The Unpredictable Past

The Unpredictable Past
Author :
Publisher : Oxford University Press on Demand
Total Pages : 372
Release :
ISBN-10 : 0195082974
ISBN-13 : 9780195082975
Rating : 4/5 (74 Downloads)

Book Synopsis The Unpredictable Past by : Lawrence W. Levine

Download or read book The Unpredictable Past written by Lawrence W. Levine and published by Oxford University Press on Demand. This book was released on 1993 with total page 372 pages. Available in PDF, EPUB and Kindle. Book excerpt: This collection of fourteen stimulating, insightful essays by Lawrence Levine, one of our most original American historians, covers American history, historiography, aspects of black culture, and American popular culture during the Great Depression.

Metaphors We Live By

Metaphors We Live By
Author :
Publisher : University of Chicago Press
Total Pages : 292
Release :
ISBN-10 : 9780226470993
ISBN-13 : 0226470997
Rating : 4/5 (93 Downloads)

Book Synopsis Metaphors We Live By by : George Lakoff

Download or read book Metaphors We Live By written by George Lakoff and published by University of Chicago Press. This book was released on 2008-12-19 with total page 292 pages. Available in PDF, EPUB and Kindle. Book excerpt: The now-classic Metaphors We Live By changed our understanding of metaphor and its role in language and the mind. Metaphor, the authors explain, is a fundamental mechanism of mind, one that allows us to use what we know about our physical and social experience to provide understanding of countless other subjects. Because such metaphors structure our most basic understandings of our experience, they are "metaphors we live by"—metaphors that can shape our perceptions and actions without our ever noticing them. In this updated edition of Lakoff and Johnson's influential book, the authors supply an afterword surveying how their theory of metaphor has developed within the cognitive sciences to become central to the contemporary understanding of how we think and how we express our thoughts in language.

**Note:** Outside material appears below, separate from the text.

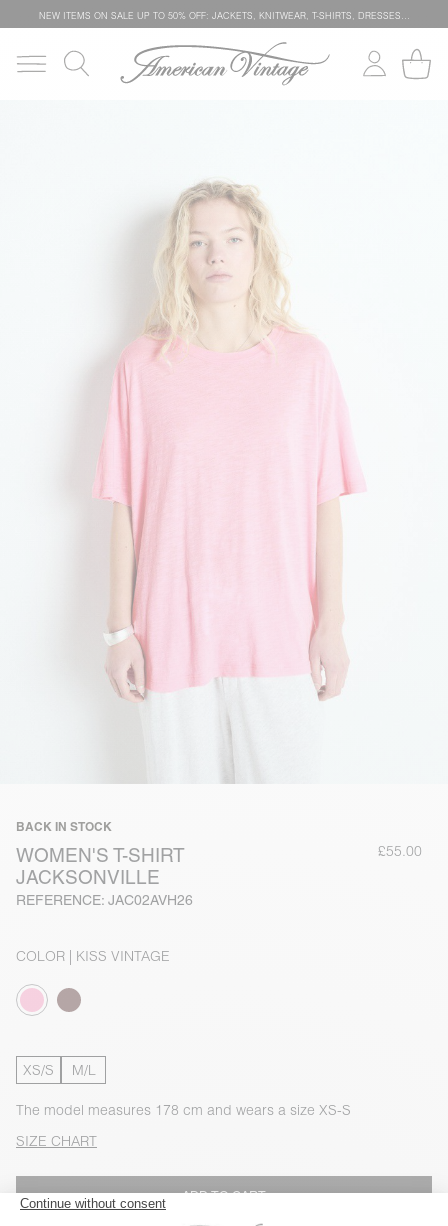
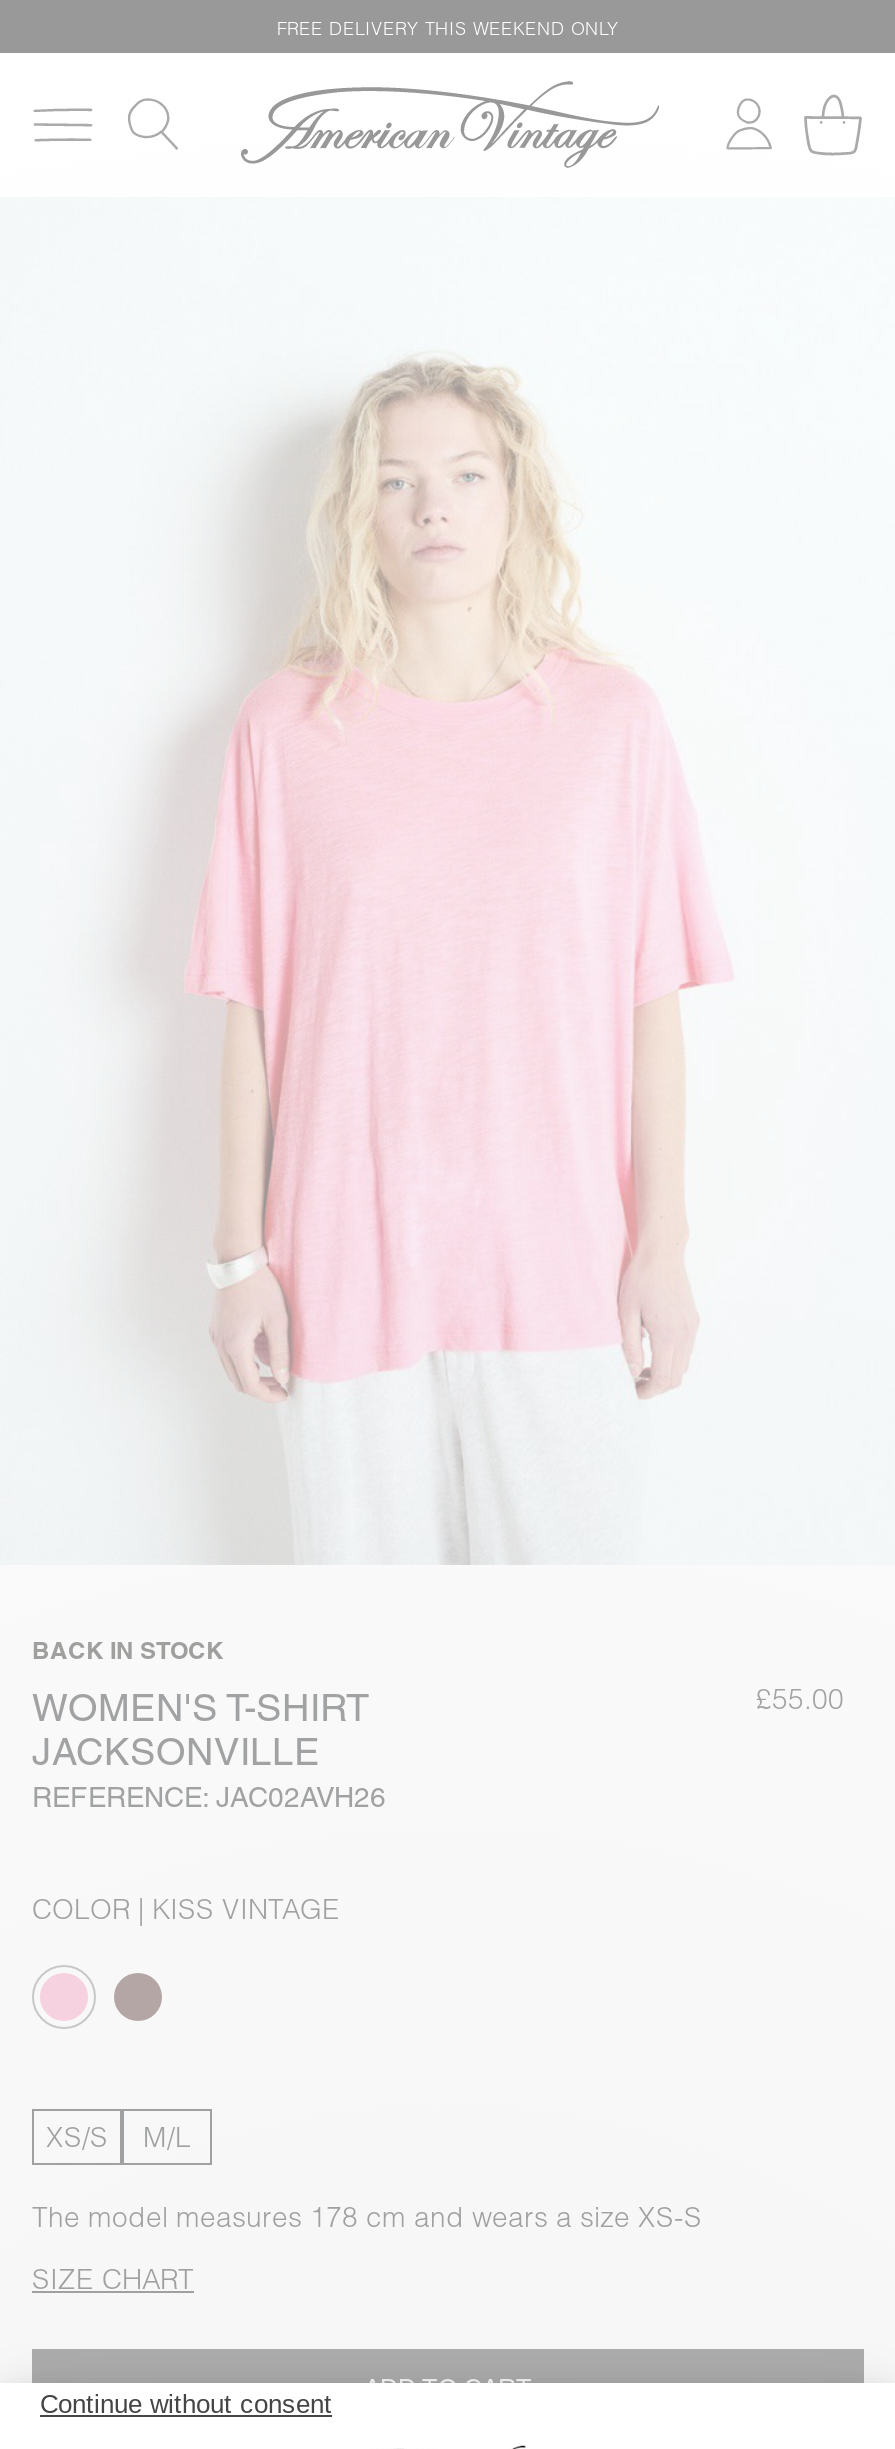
- NEW ITEMS ON SALE UP TO 50% OFF: JACKETS, KNITWEAR, T-SHIRTS, DRESSES…
+ FREE DELIVERY THIS WEEKEND ONLY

The Oxford Handbook of Experimental Semantics and Pragmatics

The Oxford Handbook of Experimental Semantics and Pragmatics
Author :
Publisher : Oxford University Press
Total Pages : 1125
Release :
ISBN-10 : 9780192509550
ISBN-13 : 0192509551
Rating : 4/5 (50 Downloads)

Book Synopsis The Oxford Handbook of Experimental Semantics and Pragmatics by : Chris Cummins

Download or read book The Oxford Handbook of Experimental Semantics and Pragmatics written by Chris Cummins and published by Oxford University Press. This book was released on 2019-03-19 with total page 1125 pages. Available in PDF, EPUB and Kindle. Book excerpt: This handbook is the first to explore the growing field of experimental semantics and pragmatics. In the past 20 years, experimental data has become a major source of evidence for building theories of language meaning and use, encompassing a wide range of topics and methods. Following an introduction from the editors, the chapters in this volume offer an up-to-date account of research in the field spanning 31 different topics, including scalar implicatures, presuppositions, counterfactuals, quantification, metaphor, prosody, and politeness, as well as exploring how and why a particular experimental method is suitable for addressing a given theoretical debate. The volume's forward-looking approach also seeks to actively identify questions and methods that could be fruitfully combined in future experimental research. Written in a clear and accessible style, this handbook will appeal to students and scholars from advanced undergraduate level upwards in a range of fields, including semantics and pragmatics, philosophy of language, psycholinguistics, computational linguistics, cognitive science, and neuroscience.